These breathing exercises can ease your stress
What's the story
Breathing exercises can prove to be a potent weapon to enhance mental clarity, particularly for beginners.
These help reduce stress, improve focus, and promote overall well-being.
By including simple breathing techniques in daily routines, one can witness noticeable differences in their mental state.
Here are a few easy-to-follow breathing exercises that can help you achieve better mental clarity.
#1
Deep belly breathing
Deep belly breathing is a basic exercise that calms the mind and body.
For this, sit or lie down comfortably and place one hand on your abdomen.
Deeply inhale through your nose, letting your belly rise as you fill your lungs with air.
Exhale slowly through your mouth feeling your abdomen fall.
Repeat this for five to 10 minutes daily to relax and focus.
#2
Alternate nostril breathing
Alternate nostril breathing is an excellent way to balance your mind and reduce anxiety.
Start by sitting comfortably, your spine straight.

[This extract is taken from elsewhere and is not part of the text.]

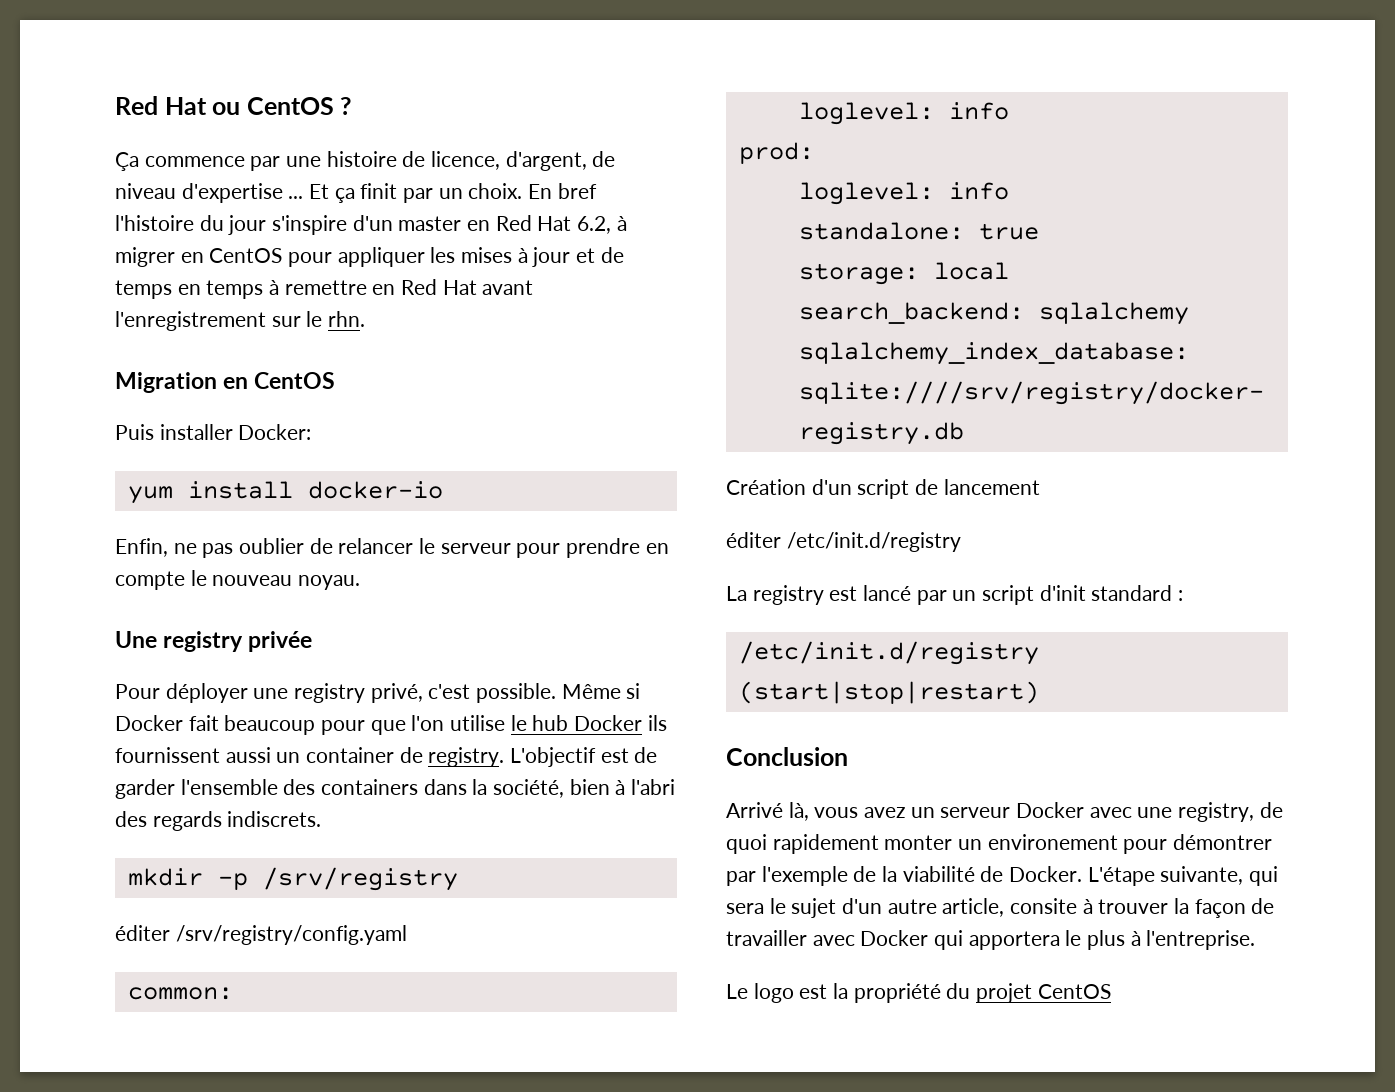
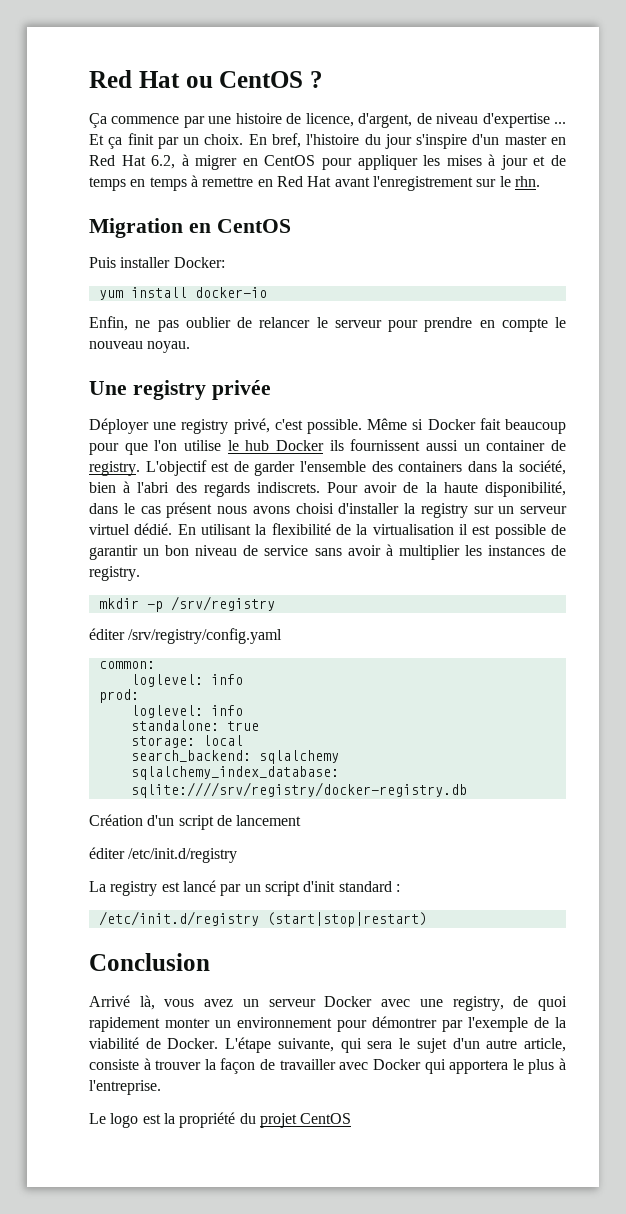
[557,183,597,199] bref -> [272,133,301,148] bref,
[115,683,248,703] Pour déployer -> [89,418,149,434] Déployer
(322, 819) none -> [327,481,566,497] [89,502,567,518] [89,523,566,539] [89,544,566,560] [89,566,140,581] Pour avoir de la haute disponibilité, dans le cas présent nous avons choisi d'installer la registry sur un serveur virtuel dédié. En utilisant la flexibilité de la virtualisation il est possible de garantir un bon niveau de service sans avoir à multiplier les instances de registry.
[987,834,1118,850] environement -> [237,1017,332,1028] environnement
[1010,898,1078,914] consite -> [89,1059,139,1070] consiste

Use your right thumb to close off your right nostril and inhale deeply from the left nostril.
Close the left nostril with your ring finger, free the right and exhale fully from it.
Repeat this for five minutes to promote mental clarity.
#3
Box breathing technique
Box breathing is a structured technique that improves concentration by controlling the breath patterns.
Start by inhaling slowly through the nose for four counts, holding the breath for another four counts, exhaling gently through the mouth for four counts, and pausing again before repeating the cycle.
Practicing box breathing regularly can improve your focus and bring down your stress levels significantly.
#4
4-7-8 breathing method
The 4-7-8 breathing method is meant to relax your mind and body quickly.
Sit or lie down comfortably before proceeding with this exercise.
Inhale quietly through nose over four seconds. Hold that breath silently counting up till seven.
Finally, exhale audibly via mouth lasting eight seconds long duration each time around, completing one full cycle altogether.
Regular practice aids sleep quality, alongside boosting cognitive function too.